Department of Neurology, Atlanta Veterans Affairs Medical Center, Decatur, Georgia, USA.
Department of Public Health Sciences, Social & Scientific Systems, Silver Spring, Maryland, USA.
Kidney Int. 2019 Nov;96(5):1176-1184. doi: 10.1016/j.kint.2019.04.033. Epub 2019 May 16.
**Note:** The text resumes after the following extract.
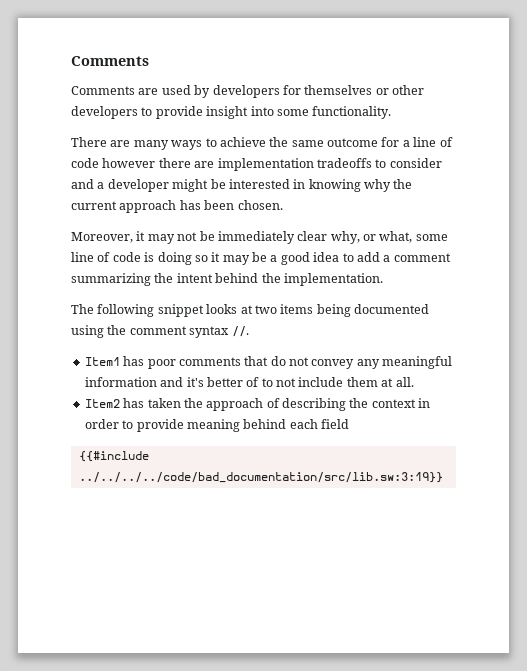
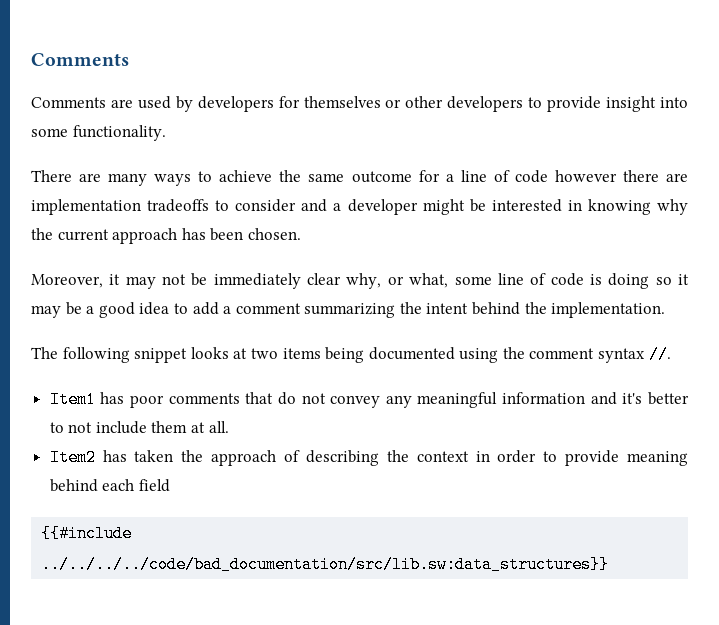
[246,377,260,387] of -> (689, 398) none
[78,472,443,483] ../../../../code/bad_documentation/src/lib.sw:3:19}} -> [41,556,610,573] ../../../../code/bad_documentation/src/lib.sw:data_structures}}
Seizures have been associated with uremia, but there are few data regarding the prevalence, treatment, and outcomes of patients with end-stage renal disease (ESRD) with epilepsy compared to those with ESRD without epilepsy. Here we conducted a retrospective cohort study using the United States Renal Data System to assess mortality and antiseizure medication prescriptions among patients with ESRD with and without a diagnosis of epilepsy. A modified Poisson regression with a robust variance was used to estimate the association between epilepsy status and mortality, and evaluate effect modification by neurology consultation. Additionally antiseizure medications were assessed in relation to mortality among those with epilepsy. Of 148,294 patients with ESRD in the cohort, 13,094 (8.8%) met a claims-based definition for epilepsy. Among those with epilepsy, 80.9% filled an anticonvulsant or hydantoin prescription in 2013-2014, compared to 33.3% without epilepsy. After adjustment for confounders, the mortality risk among those with epilepsy was 1.11 (95% confidence interval: 1.07, 1.14) times higher than those without. An epilepsy diagnosis was associated with a 15% increase in mortality risk among patients who did not have a neurology consultation (relative risk: 1.15 [95% confidence interval: 1.10, 1.20]), but this risk was attenuated among patients with a neurology consultation (1.07 [1.03, 1.11]). Prescription of gabapentin to patients with an epilepsy diagnosis compared to other antiseizure medications was associated with increased mortality (1.08 [1.01, 1.15]). Thus, patients with ESRD treated with dialysis have a high prevalence of epilepsy, which was associated with increased mortality risk compared to those without epilepsy. Hence, appropriate multidisciplinary care, treatment, and medication selection may reduce mortality among dialysis patients with epilepsy.
癫痫与尿毒症有关,但与无癫痫的终末期肾病 (ESRD) 患者相比,有关 ESRD 合并癫痫患者的患病率、治疗和结局的数据较少。在这里,我们使用美国肾脏数据系统进行了一项回顾性队列研究,以评估有和无癫痫诊断的 ESRD 患者的死亡率和抗癫痫药物处方。使用稳健方差的修正泊松回归来估计癫痫状态与死亡率之间的关联,并评估神经病学咨询的效应修饰。此外,还评估了癫痫患者的抗癫痫药物与死亡率之间的关系。在队列中的 148294 名 ESRD 患者中,有 13094 名(8.8%)符合基于索赔的癫痫诊断标准。在癫痫患者中,有 80.9%的人在 2013-2014 年服用了抗惊厥或乙内酰脲处方,而无癫痫的患者比例为 33.3%。在调整混杂因素后,癫痫患者的死亡率风险比无癫痫患者高 1.11 倍(95%置信区间:1.07,1.14)。在未接受神经病学咨询的患者中,癫痫诊断与死亡率风险增加 15%相关(相对风险:1.15 [95%置信区间:1.10,1.20]),但在接受神经病学咨询的患者中,这种风险降低(1.07 [1.03,1.11])。与其他抗癫痫药物相比,将加巴喷丁处方给癫痫诊断患者与死亡率增加相关(1.08 [1.01,1.15])。因此,接受透析治疗的 ESRD 患者癫痫患病率较高,与无癫痫的患者相比,死亡率风险增加。因此,适当的多学科护理、治疗和药物选择可能会降低癫痫透析患者的死亡率。